From Next Token Prediction to (STRIPS) World Models

  1. Carlos Núñez-Molina(RWTH Aachen University, Germany)
  2. Vicenç Gómez(Universitat Pompeu Fabra, Spain)
  3. Hector Geffner(RWTH Aachen University, Germany)

Keywords

  1. null-automated planning
  2. null-model learning
  3. null-transformers
  4. null-neuro-symbolic AI

Abstract

We study whether next-token prediction can yield world models that truly support planning, in a controlled symbolic setting where propositional STRIPS action models are learned from action traces alone and correctness can be evaluated exactly. We introduce two architectures. The first is the STRIPS Transformer, a symbolically aligned model grounded in theoretical results linking transformers and the formal language structure of STRIPS domains.
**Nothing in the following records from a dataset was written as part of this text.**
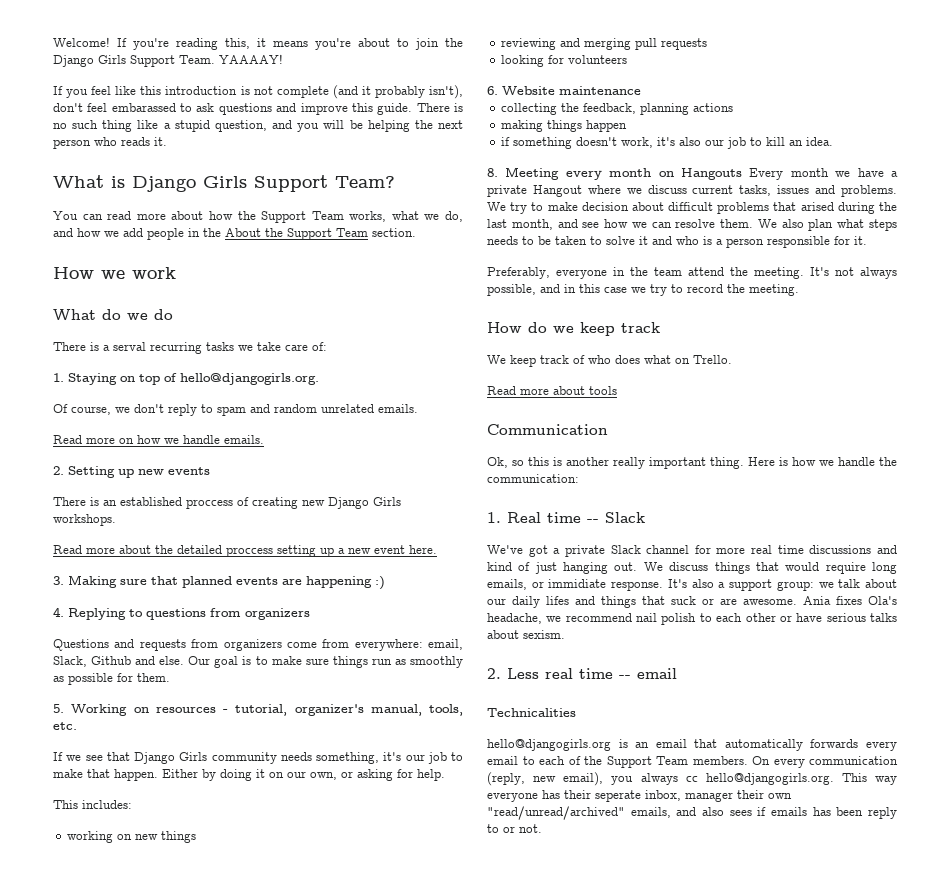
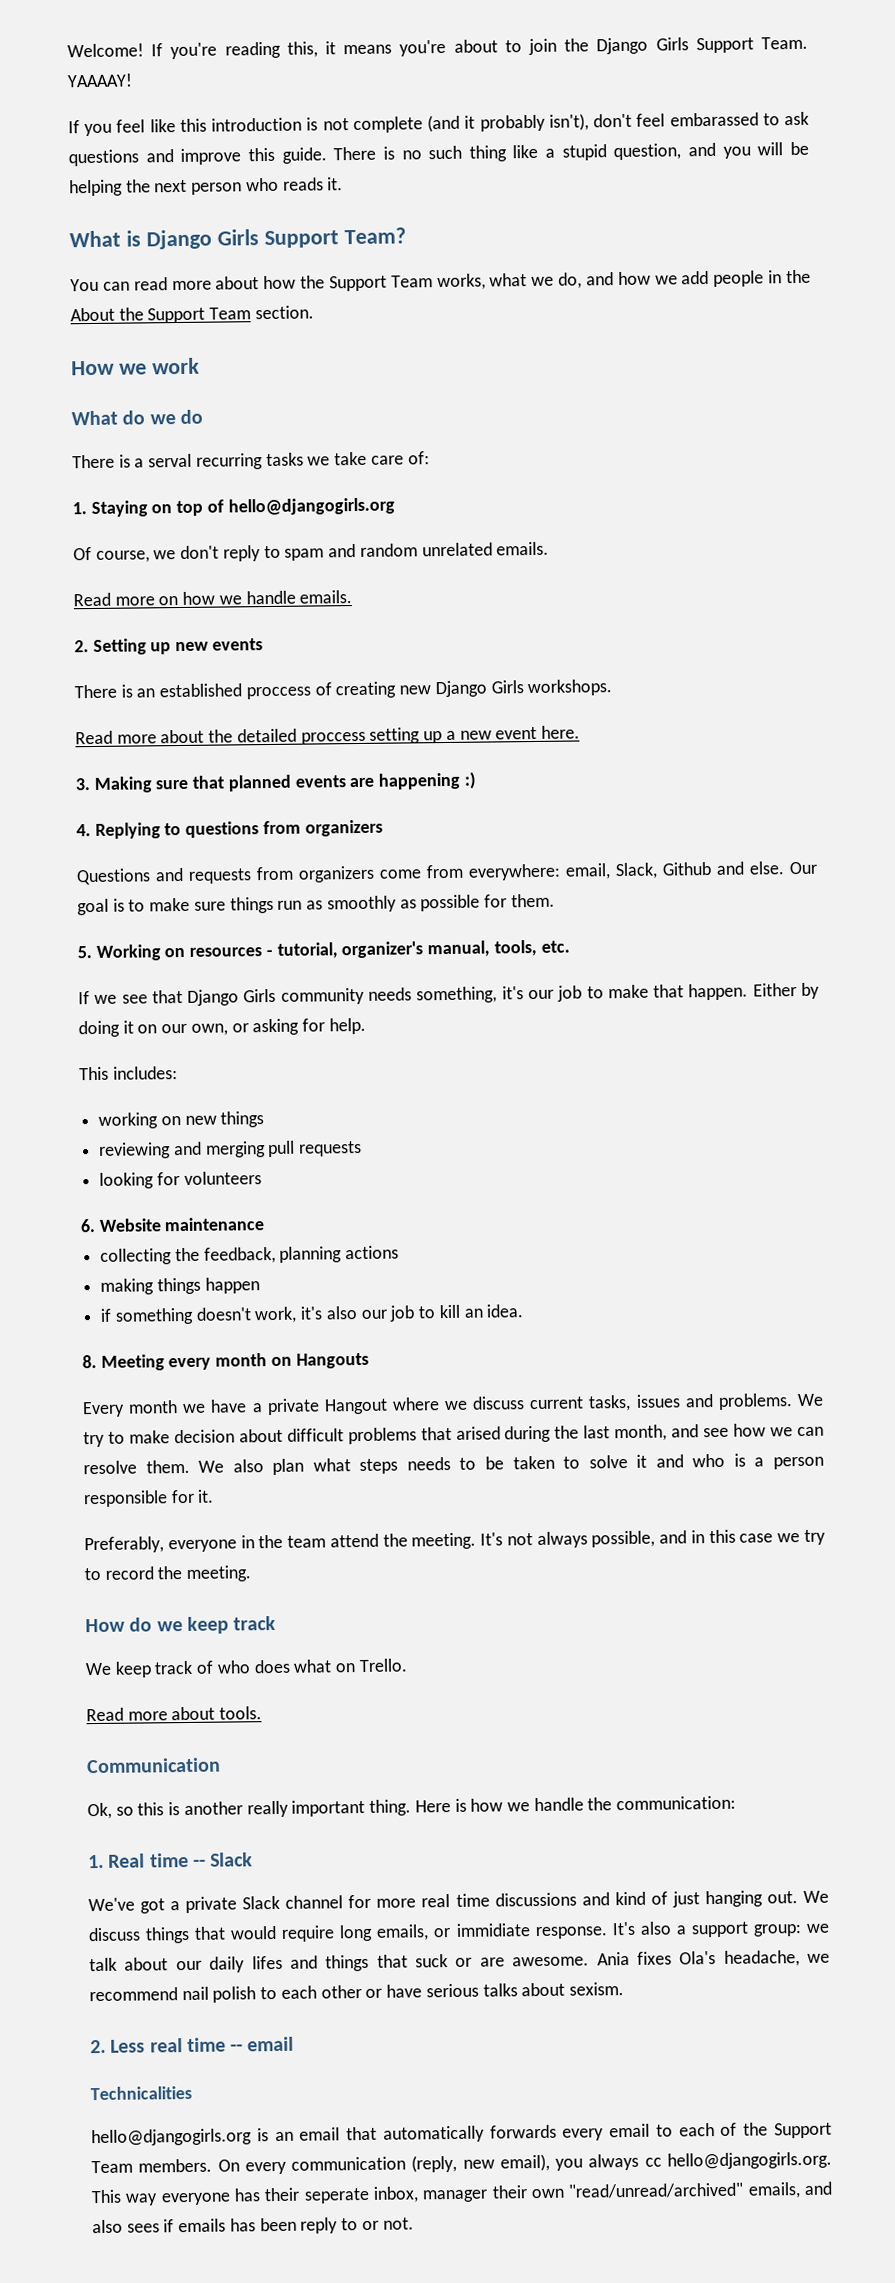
[180,373,319,385] hello@djangogirls.org. -> [227,497,395,516] hello@djangogirls.org
(742, 174) none -> (369, 1360) //
[589,386,617,395] tools -> [219,1706,263,1720] tools.

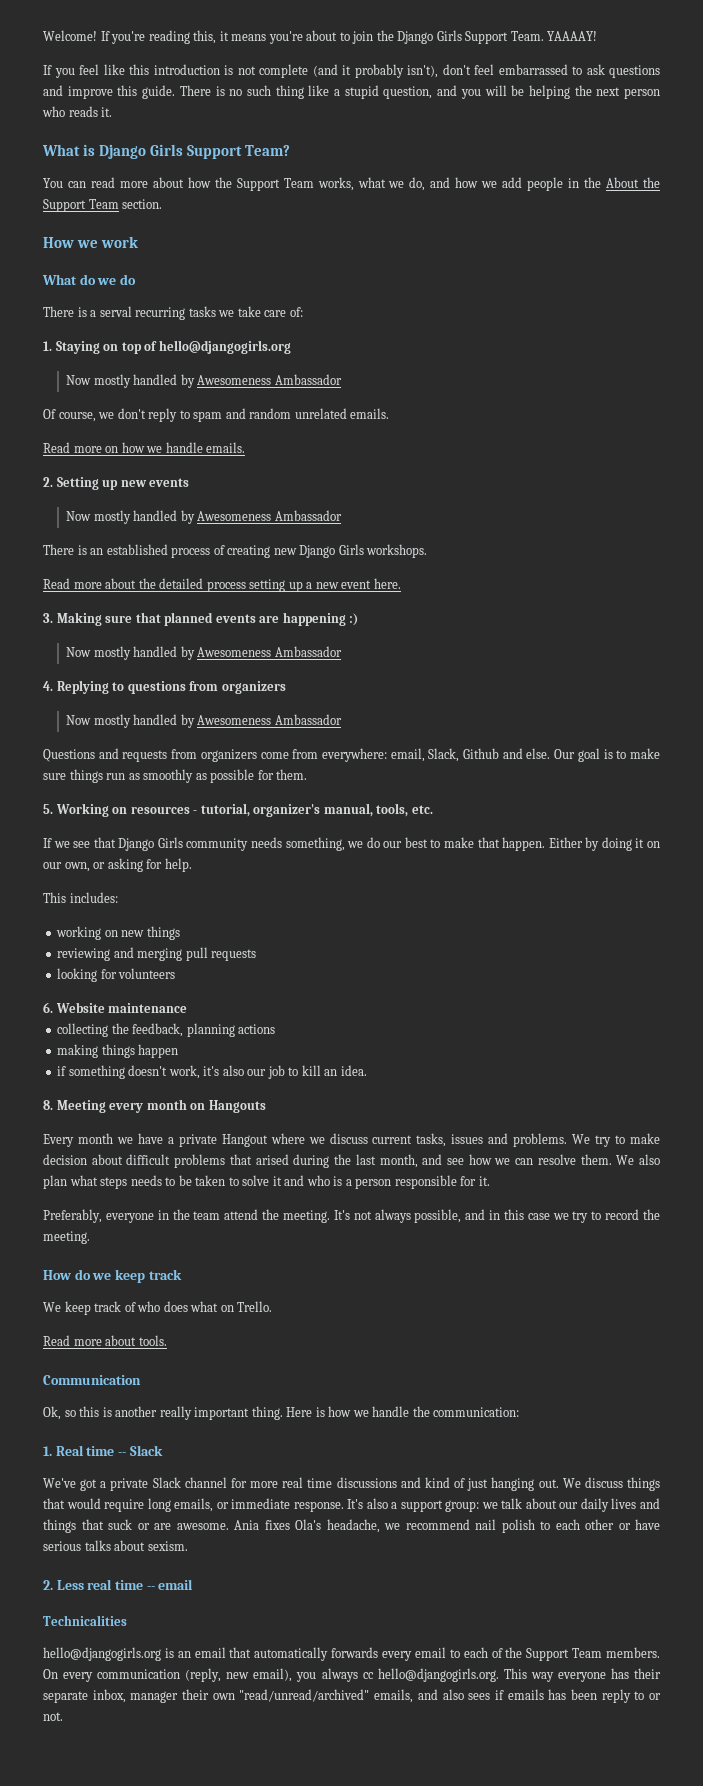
[669,112,759,127] embarassed -> [498,64,568,75] embarrassed
(395, 506) none -> [66,374,342,388] // Now mostly handled by Awesomeness Ambassador
(263, 644) none -> [66,510,342,524] // Now mostly handled by Awesomeness Ambassador
[245,686,311,700] proccess -> [171,547,211,558] process
[300,731,366,745] proccess -> [206,581,246,592] process
(476, 780) none -> [66,646,342,660] // Now mostly handled by Awesomeness Ambassador
(383, 828) none -> [66,714,342,728] // Now mostly handled by Awesomeness Ambassador
[501,985,583,1002] it's our job -> [347,837,428,848] we do our best
[455,1923,531,1937] immidiate -> [231,1498,291,1509] immediate
[251,1955,283,1970] lifes -> [611,1498,637,1509] lives
[303,2187,370,2204] seperate -> [43,1691,88,1703] separate

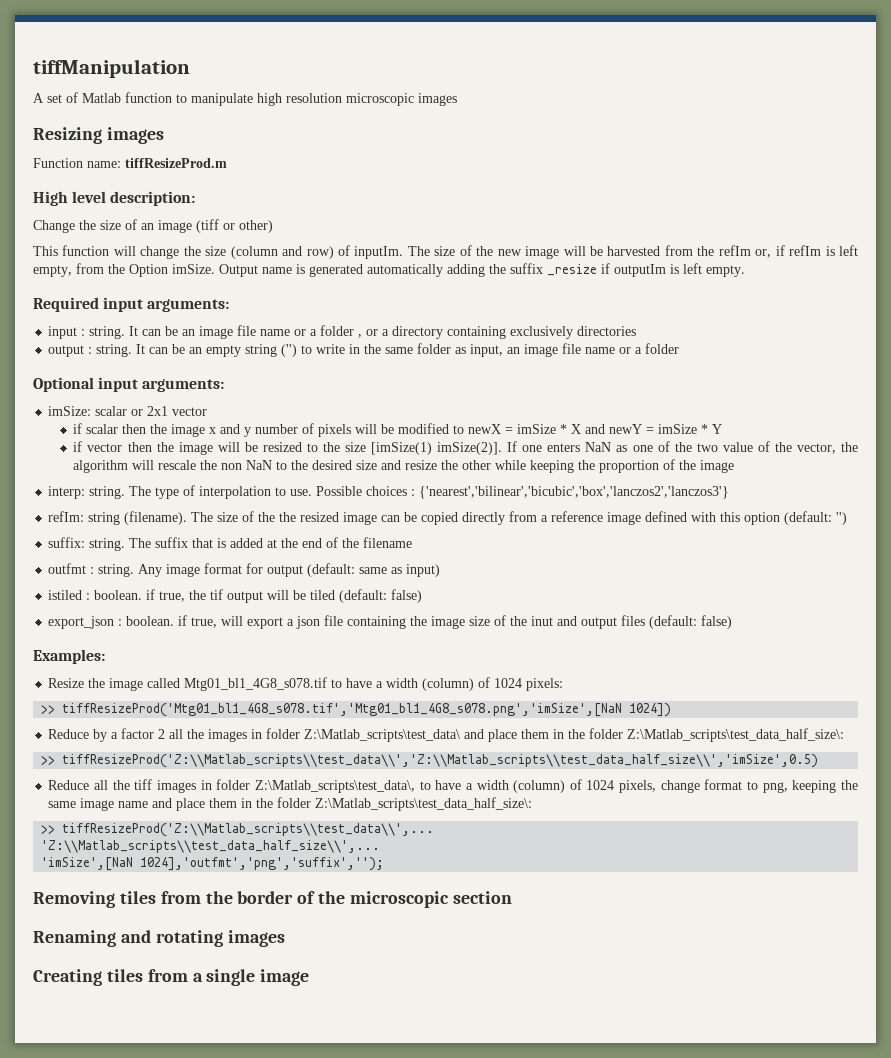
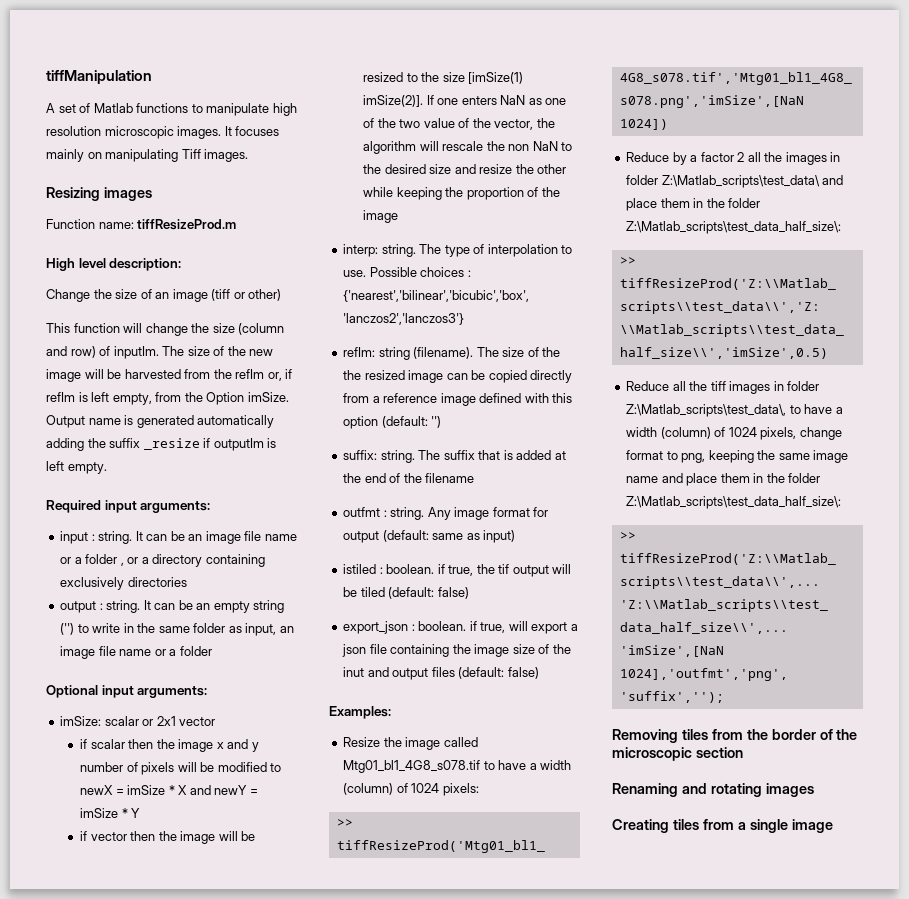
[125,92,172,103] function -> [136,103,189,113] functions
[418,93,457,106] images -> [177,126,280,139] [46,149,249,162] images. It focuses mainly on manipulating Tiff images.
The second is a standard transformer architecture without explicit symbolic structure built in, for which we study different positional encoding schemes and attention aggregation mechanisms. We evaluate both architectures on five classical planning domains, measuring training accuracy, generalization, and planning performance across domains and problem sizes. Interestingly, both approaches can be used to produce models that support planning with off-the-shelf STRIPS planners over exponentially many unseen initial states and goals. Although the STRIPS Transformer incorporates a strong symbolic inductive bias, it is harder to optimize and requires larger datasets to generalize reliably. In contrast, a standard transformer with stick-breaking attention achieves near-perfect training accuracy and strong generalization. Finally, standard transformers without stick-breaking attention do not generalize to long traces, whereas a symbolic STRIPS model extracted from a transformer trained on shorter traces does.